Allungò un braccio per prendere il blocco di fogli dalla tastiera. «Dammelo.» Andromeda liberò un braccio. «Non puoi averla vinta, lo sai bene.» Si volse di nuovo per allontanarsi, e quando Fleming fece per fermarla, d’improvviso gridò: «Lasciami in pace! Vattene! Fuori di qua.»
Stavano di fronte, tremanti tutti e due, come se non potessero muoversi. Poi Fleming l’afferrò saldamente con entrambe le mani, attirandola a sé.
L’annusò, sorpreso. «Hai usato del profumo.»

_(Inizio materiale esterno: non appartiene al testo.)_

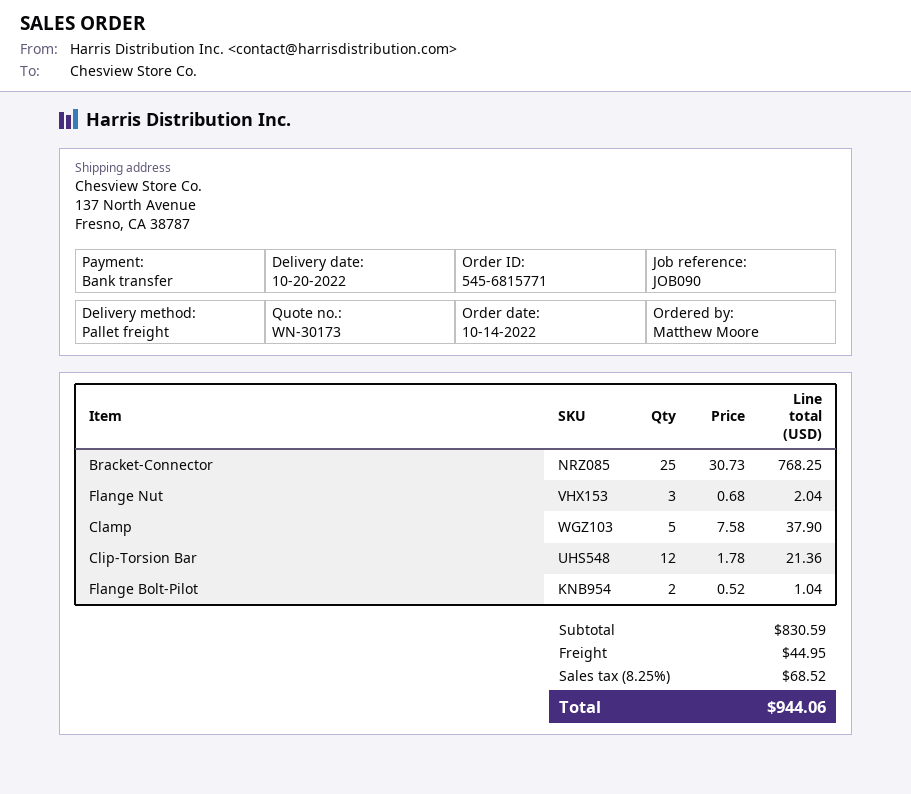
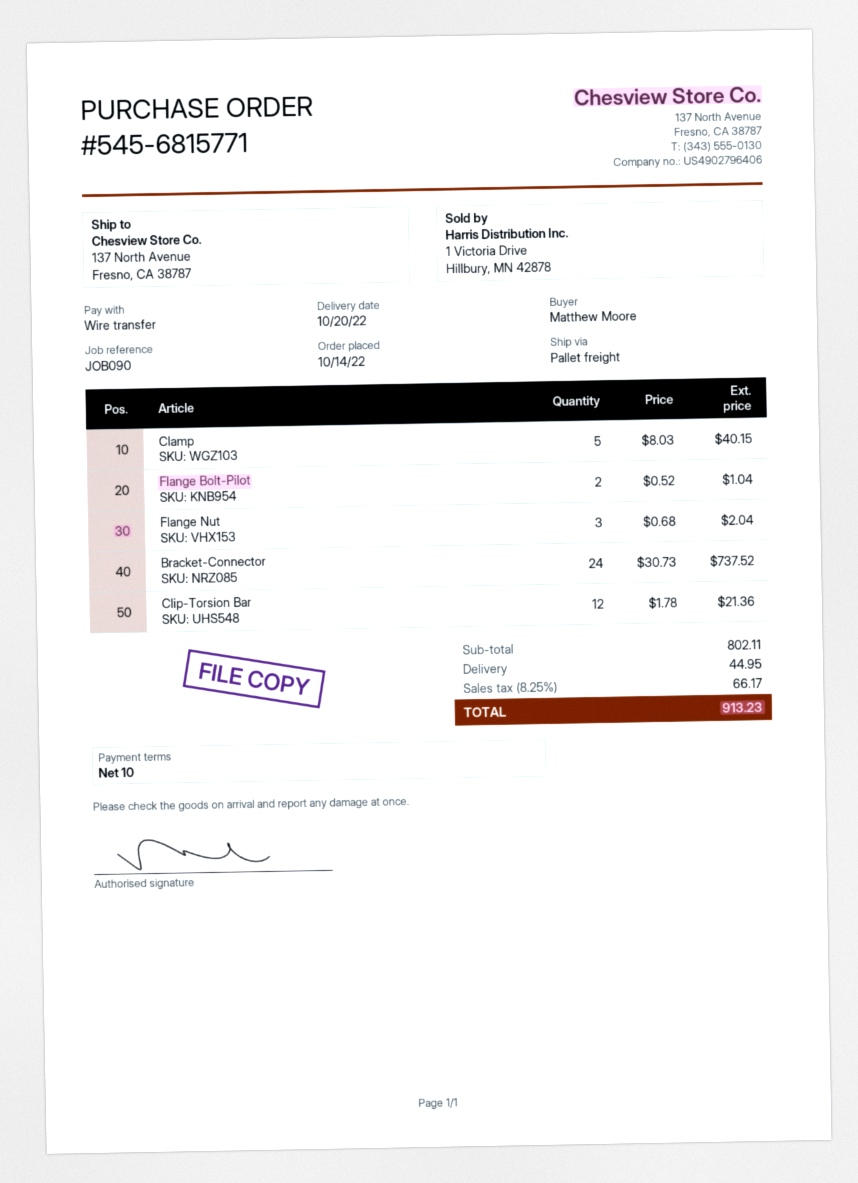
Bracket-Connector: 25 x 30.73 = 768.25 -> 24 x 30.73 = 737.52
Clamp: 5 x 7.58 = 37.90 -> 5 x 8.03 = 40.15
subtotal: 830.59 -> 802.11
tax: 8.25% = 68.52 -> 8.25% = 66.17
total: 944.06 -> 913.23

«Lasciami andare. Chiamo le sentinelle.»
Fleming cominciò a ridere. «Prendi fiato, allora.»
Andromeda dischiuse le labbra e lui vi depose un bacio. Poi, staccandola da sé, le braccia tese, la scrutò.
«Bello o brutto?»
«Lasciami sola, per piacere.» La voce di lei era malcerta. Lo guardava confusa, poi abbassò lo sguardo, ma lui continuava a tenerla.
«A chi appartieni?»
«Appartengo a quello che mi dice il mio cervello.»

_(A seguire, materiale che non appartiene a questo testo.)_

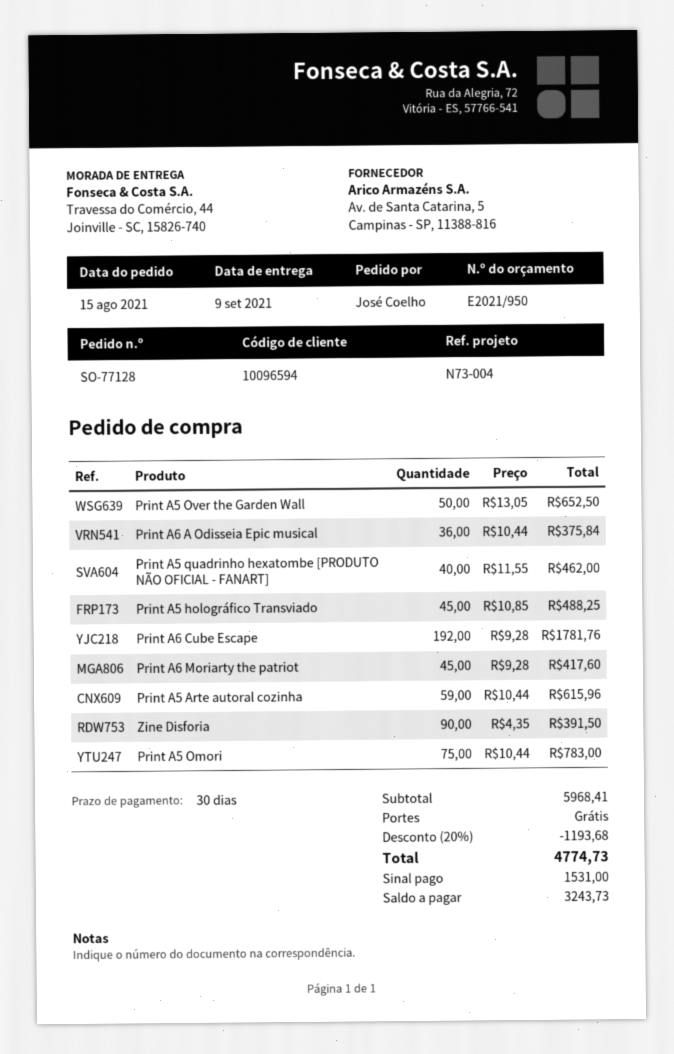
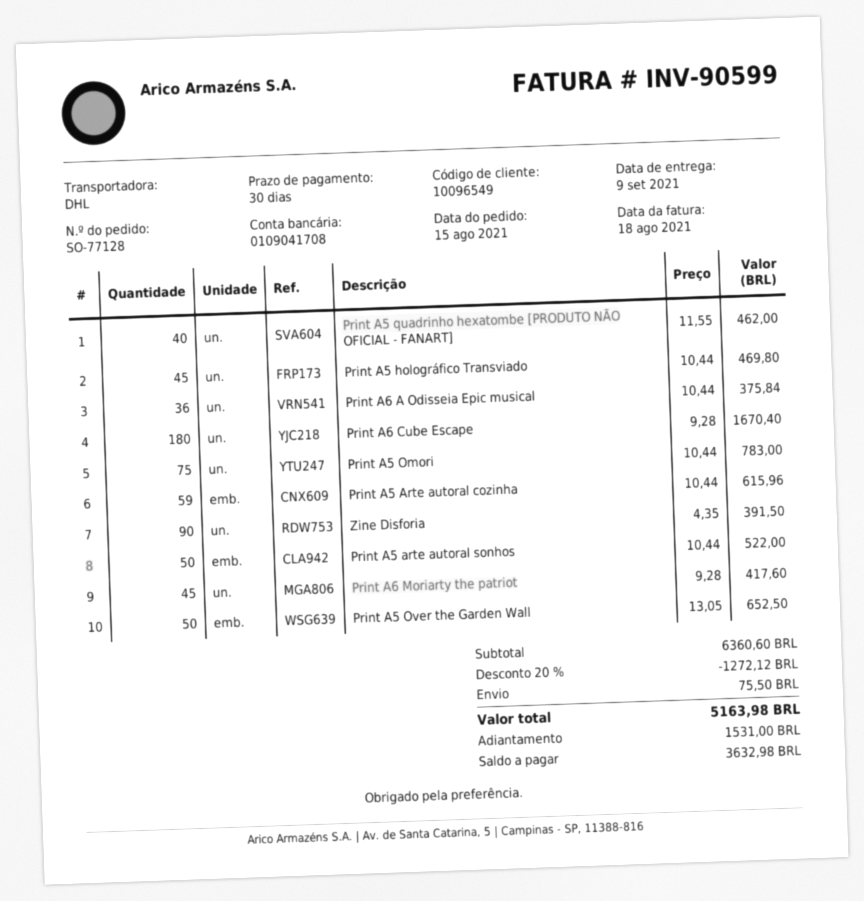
customer number: 10096594 -> 10096549
Print A5 holográfico Transviado: 45 x 10.85 = 488.25 -> 45 x 10.44 = 469.80
Print A6 Cube Escape: 192 x 9.28 = 1781.76 -> 180 x 9.28 = 1670.40
Print A5 arte autoral sonhos: none -> 50 x 10.44 = 522.00
subtotal: 5968.41 -> 6360.60
discount: 20% = 1193.68 -> 20% = 1272.12
shipping: 0.00 -> 75.50
total: 4774.73 -> 5163.98
balance: 3243.73 -> 3632.98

«Allora dimmi questo…» La baciò ancora con sensualità ma senza passione, a lungo.
«No,» implorò Andromeda, ritraendosi. Lui la teneva stretta a sé parlandole dolcemente.
«Non ti piace il sapore delle labbra, o quello del cibo, o il profumo e la sensazione dell’aria fresca di fuori, o le colline oltre il filo spinato, con il sole, l’ombra e le allodole che cantano? E la vicinanza degli esseri umani?»
Scosse lentamente il capo. «Non sono importanti.»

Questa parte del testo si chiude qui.